Le respect de la période constitutionnelle pour l’élection du président, c’est là l’enjeu. Il faut que les forces du 14 Mars ne se trompent pas de bataille. Le quorum de deux tiers ou de 50% plus un constitue un enjeu secondaire que la majorité pourrait transformer, le moment opportun, en une carte de pression contre l’opposition. La majorité est la majorité, c’est la vérité sortie des urnes. Pourquoi alors faut-il en douter et permettre ainsi au Hezbollah de gagner une manche politique à moindre frais ?
Cette élection à la date prévue par la constitution est stratégique, parce qu’elle mettra fin à la mainmise de la Syrie sur les institutions libanaises et élargira, en même temps, le champs de manœuvre de la majorité. Parce qu’aussi elle permettra de rendre au parlement son rôle central dans la vie politique libanaise : le débat pourrait alors se faire en public, là ou l’histoire politique du Liban a voulu qu’il soit, c’est-à-dire au parlement.
L’importance de cet événement ne permet pas d’y faire face avec légèreté. La multiplication des déclarations des responsables politiques et la polémique avec l’opposition sur le quorum ont donné à Hezbollah et ses alliés, encore une fois, l’opportunité de continuer le marchandage, alors qu’une bonne lecture de la situation confirmerait que les institutions du pays sont le dernier souci de l’opposition, en particulier de Hezbollah. Etant donné que M. Aoun confond tout est son contraire, en occurrence lui-même.
La stratégie des forces du 14 Mars s’est montrée encore défaillante sinon inexistante. Des questions se posent à cet égard sur la cohérence de ses forces, sur leurs intentions respectives. Certains peuvent s’interroger sur leur abandon de la mobilisation populaire, de leur base socio-politique , moteur de la victoire contre le régime syrien et son appareil militaire. L’importance de l’enjeu ne nécessite-t-elle pas un tel recours ?

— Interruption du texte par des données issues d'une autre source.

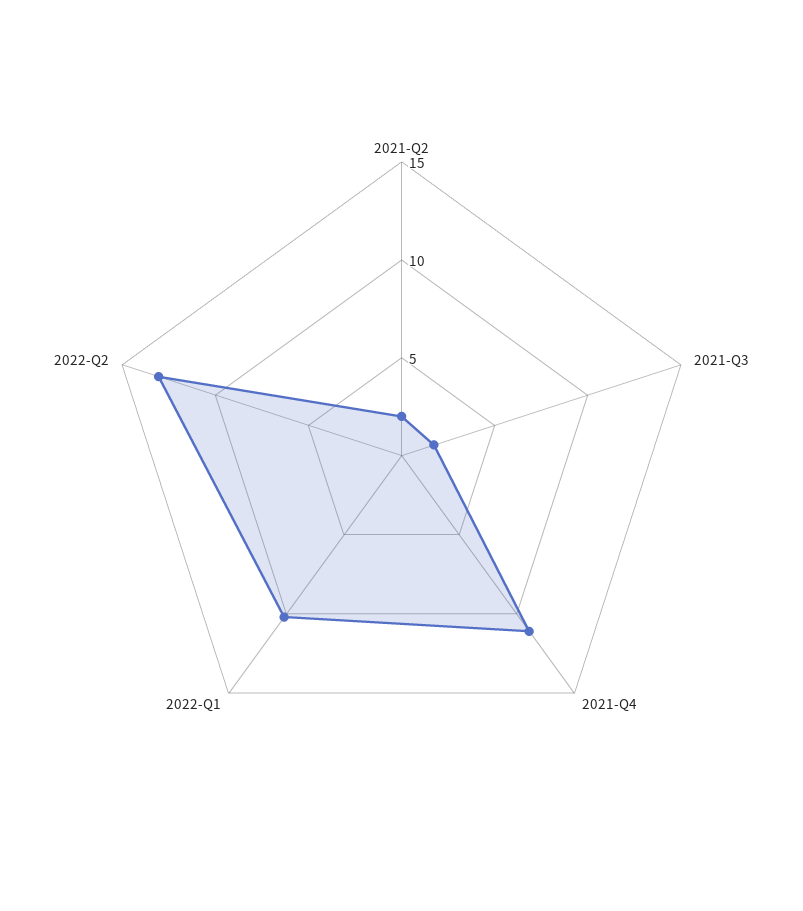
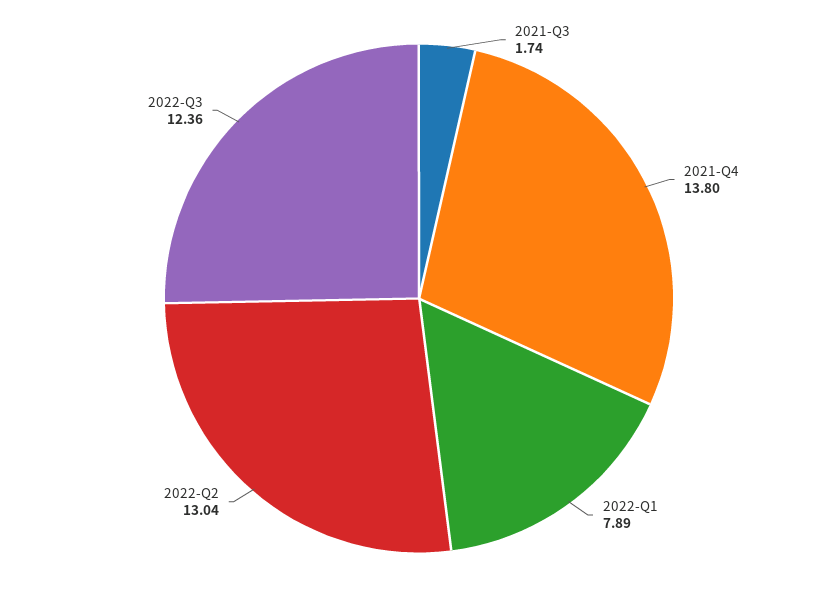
2021-Q2: 2 -> none
2021-Q4: 11 -> 13.8
2022-Q1: 10 -> 7.89
2022-Q3: none -> 12.36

Aussi, la majorité pourrait, le moment opportun, transformer la question du quorum en slogan politique efficace, en faisant de la présence de la majorité des députés le jour de l’élection du futur président un acte de loyauté à la constitution. La mobilisation populaire serait, là aussi, un atout majeur. Cette action retirera à l’opposition cette carte de pression et de chantage.
Enfin pourquoi cette passivité ? Le centre de la capitale est toujours occupé, constituant volontairement une menace pour la paix civile. Il y a là un champ de mobilisation contre Hezbollah, surtout contre Aoun, le prétendant à la fonction suprême, amoureux du pays et de l’ordre ! N’y-t-il pas ici aussi une possibilité d’un manœuvre tactique pour maintenir la pression sur l’opposition ?
On peut citer nombre dossiers que la majorité a abandonné comme on quitte à la hâte un champ de bataille avant le déclenchement de l’hostilité. Elle peine pour convaincre ses propres rangs de ses initiatives. Souvent elle confond stratégie et tactique, alors qu’elle joue très souvent sur le terrain de l’adversaire. Le temps est compté. Il faut sortir du jeu politique du court terme, tant apprécié de l’élite politique libanaise.